Cidades
Começa a crescer procura por pescados para cardápio da Semana Santa
As vendas de pescados começaram a aquecer desde o domingo (10), nos mercados públicos de Maceió. Por conta da demanda da Semana Santa esses locais já funcionam em horário ampliado para atender o consumidor.
Ubirlene Omena é vendedora de peixes e outros frutos do mar no Mercado Público do Tabuleiro. Entusiasmada, ela disse que esta semana já começou muito boa. “A expectativa é excelente. O ano passado, mesmo com a pandemia, vendemos muito. Este ano deve ser melhor ainda”, afirmou a comerciante.
Para atender a procura típica da época, o Mercado do Jacintinho abre nesta terça-feira (12), das 5h às 14h. Na quarta (13), e quinta-feira (14), das 5h às 17h. Já na Sexta-Feira Santa, abre no mesmo horário, porém, fecha às 12h.
O Mercado do Tabuleiro abre das 4h às 17h desta terça-feira (12) até a quinta-feira (15). Já na Sexta-Feira da Paixão, o local permanece aberto apenas até às 13h. O Mercado da Produção abre nesta terça às 5h e o atendimento se estende até às 16h. Na quarta e quinta-feira o horário será ampliado em mais uma hora, ficando aberto até às 17h. Na Sexta Maior, o atendimento no local também será somente até às 13h.
Já o Centro Pesqueiro de Jaraguá, apesar de abrir um pouco mais tarde, às 6h, permanece aberto até às 19h, oferecendo a oportunidade de compras aos consumidores que não conseguiram garantir o almoço da Semana Santa, durante o dia. A exceção será na Sexta-Feira Santa, com o fechamento às 12h.

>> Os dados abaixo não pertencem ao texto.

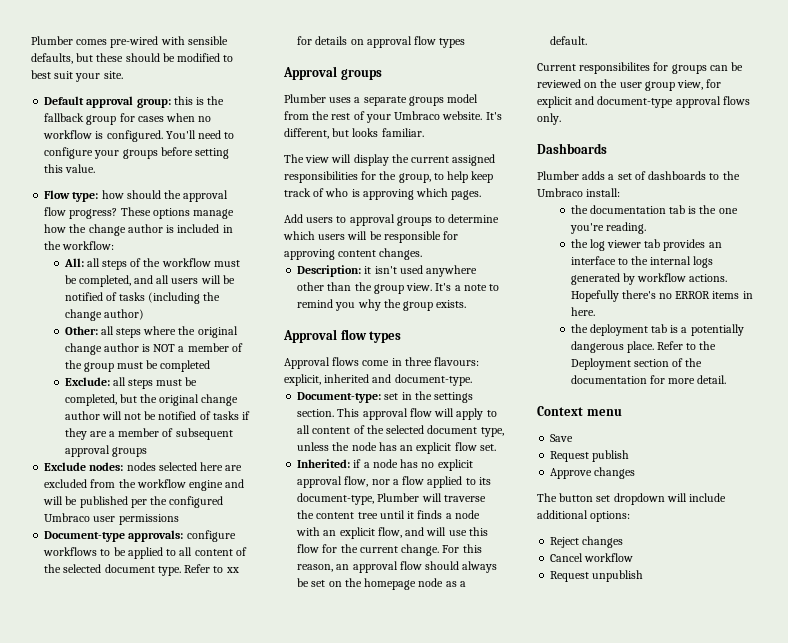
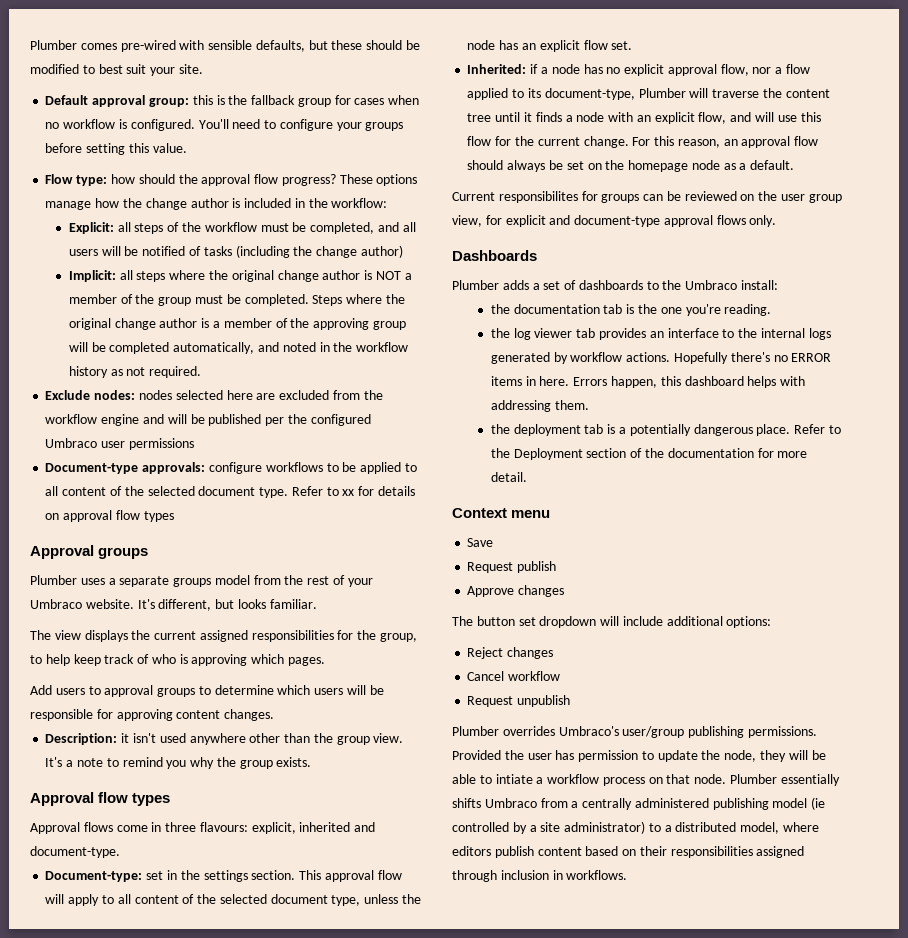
[63,258,84,267] All: -> [68,222,114,234] Explicit:
[64,326,98,335] Other: -> [68,270,116,282] Implicit:
[160,360,211,372] [64,377,198,389] [64,394,239,406] [64,411,251,420] [64,428,233,440] [64,445,147,457] completed // Exclude: all steps must be completed, but the original change author will not be notified of tasks if they are a member of subsequent approval groups -> [244,294,405,306] [68,318,406,330] [68,342,409,354] [68,366,202,378] completed. Steps where the original change author is a member of the approving group will be completed automatically, and noted in the workflow history as not required.
[331,154,389,166] will display -> [84,630,128,642] displays
(595, 311) none -> [573,376,806,388] [490,400,589,412] Errors happen, this dashboard helps with addressing them.
(644, 576) none -> [452,726,817,738] [452,750,826,762] [452,774,840,786] [452,797,826,810] [452,821,820,834] [452,846,805,858] [452,870,628,882] // Plumber overrides Umbraco's user/group publishing permissions. Provided the user has permission to update the node, they will be able to intiate a workflow process on that node. Plumber essentially shifts Umbraco from a centrally administered publishing model (ie controlled by a site administrator) to a distributed model, where editors publish content based on their responsibilities assigned through inclusion in workflows.

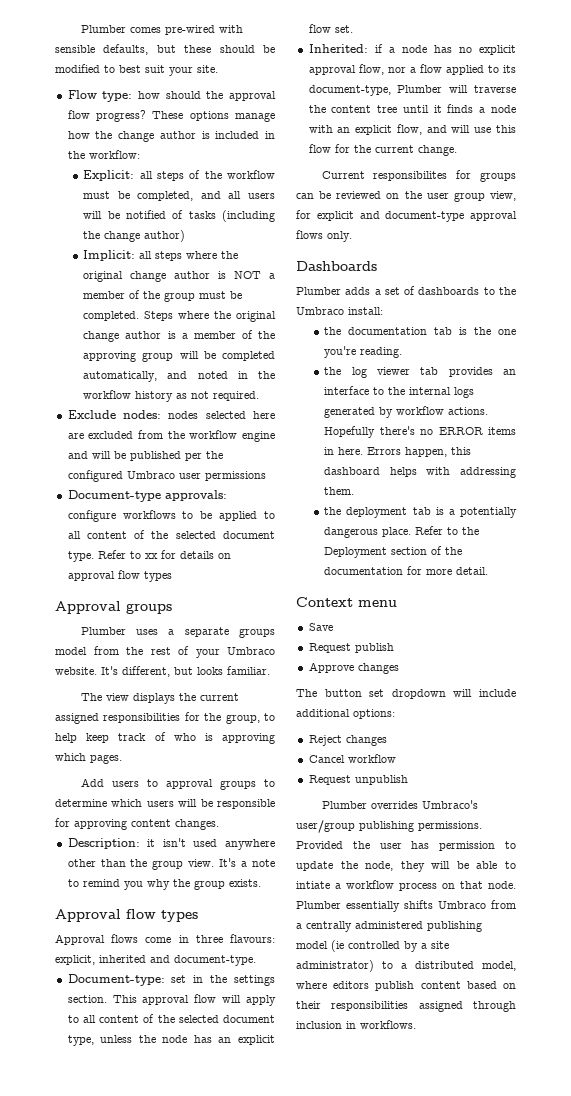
[45,95,420,107] [45,119,404,131] [45,143,187,155] // Default approval group: this is the fallback group for cases when no workflow is configured. You'll need to configure your groups before setting this value. -> (218, 69) none
[632,136,819,148] [467,160,795,172] For this reason, an approval flow should always be set on the homepage node as a default. -> (457, 150) none

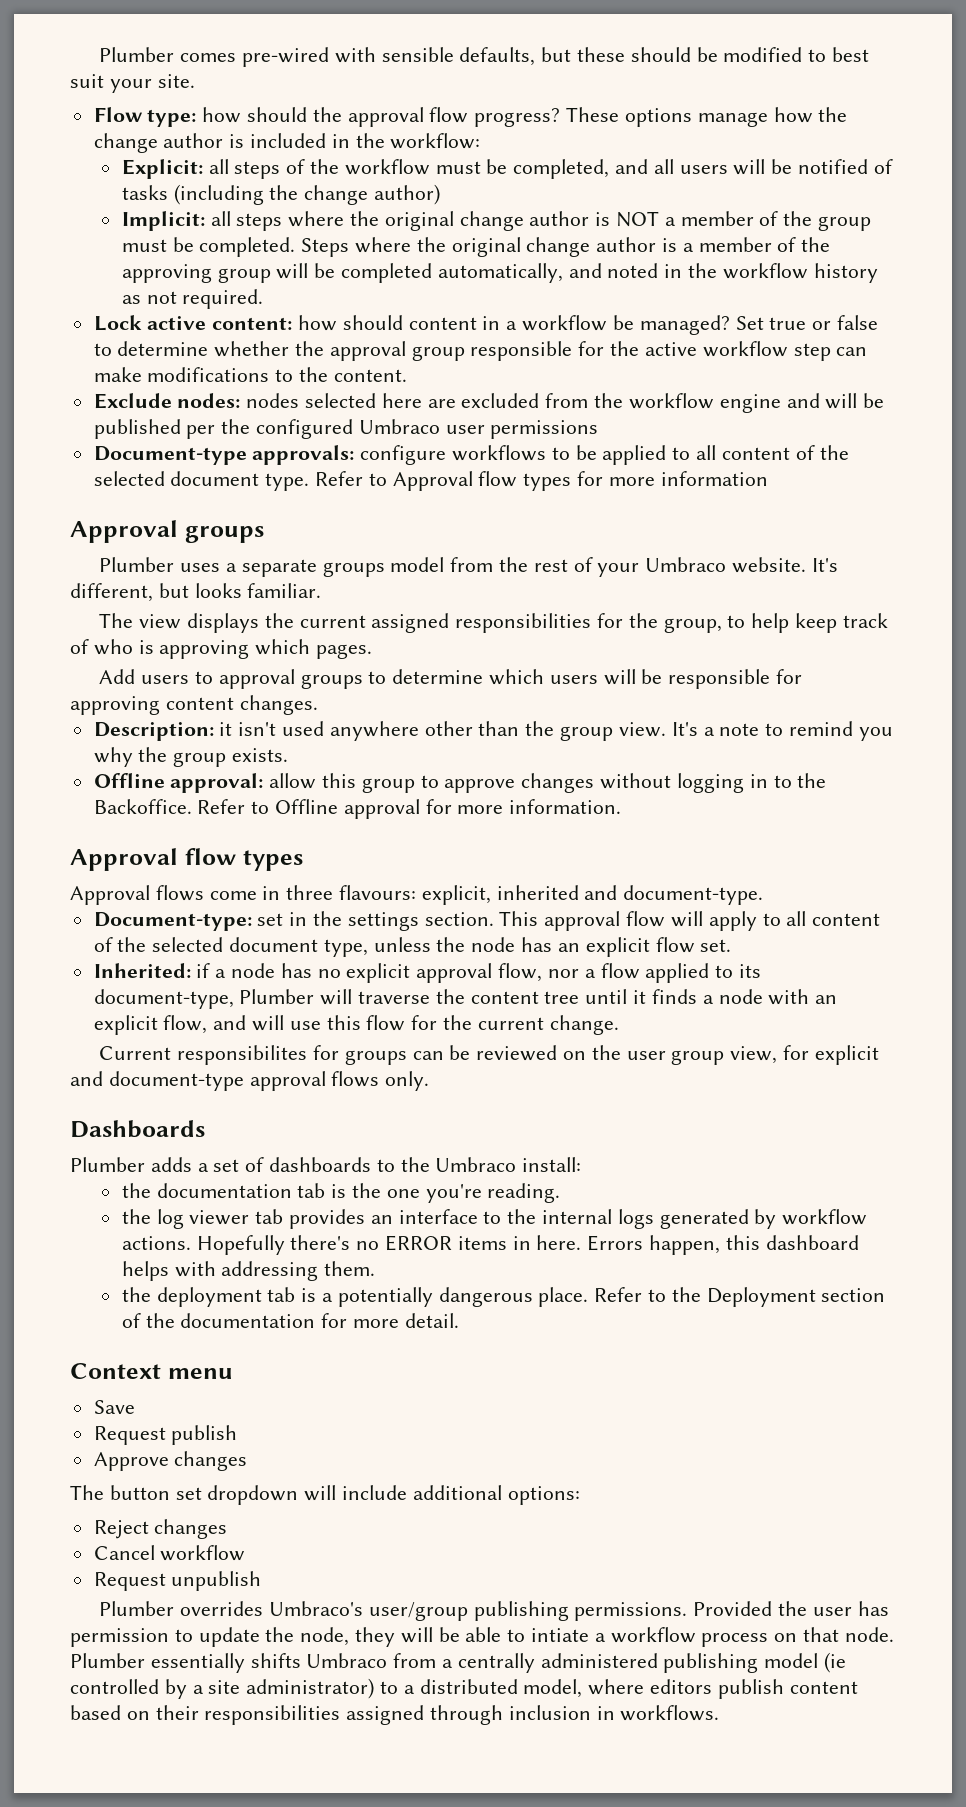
(260, 396) none -> [93,315,878,335] [93,341,868,361] [93,367,407,382] // Lock active content: how should content in a workflow be managed? Set true or false to determine whether the approval group responsible for the active workflow step can make modifications to the content.
[144,550,231,559] [67,570,172,582] xx for details on approval flow types -> [392,471,768,491] Approval flow types for more information
(261, 883) none -> [93,773,827,793] [93,799,622,819] // Offline approval: allow this group to approve changes without logging in to the Backoffice. Refer to Offline approval for more information.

O preço do pescado nestes mercados varia conforme a espécie. Segundo Ubirlene, vendedora no Mercado do Tabuleiro, peixes como a tilápia, de cativeiro, e a pescada podem ser adquiridos no local por R$ 20 o quilo. No mesmo mercado, tanto o sururu quanto o peixe curimã estão de R$ 25 o quilo, a cioba R$ 35 e o dourado R$ 50. Entretanto, é possível encontrar peixes mais acessíveis ao bolso, como a tainha que está de R$ 13.
O nutricionista Luã David afirma que é possível manter a tradição do consumo de pescados com o mesmo sabor e propriedades nutricionais sem onerar tanto o bolso. Para isso, ele sugere a substituição de peixes mais caros como o bacalhau por outros, a exemplo do cação, linguado, merluza e sardinha. “Todos os pratos são preparados de maneira bem parecida e também muito saborosos. O sururu e o maçunim também são opções mais baratas e deliciosas. Outra maneira de economizar é recorrer às feiras livres, onde esses pescados costumam ser frescos e têm preços mais acessíveis”, alertou David.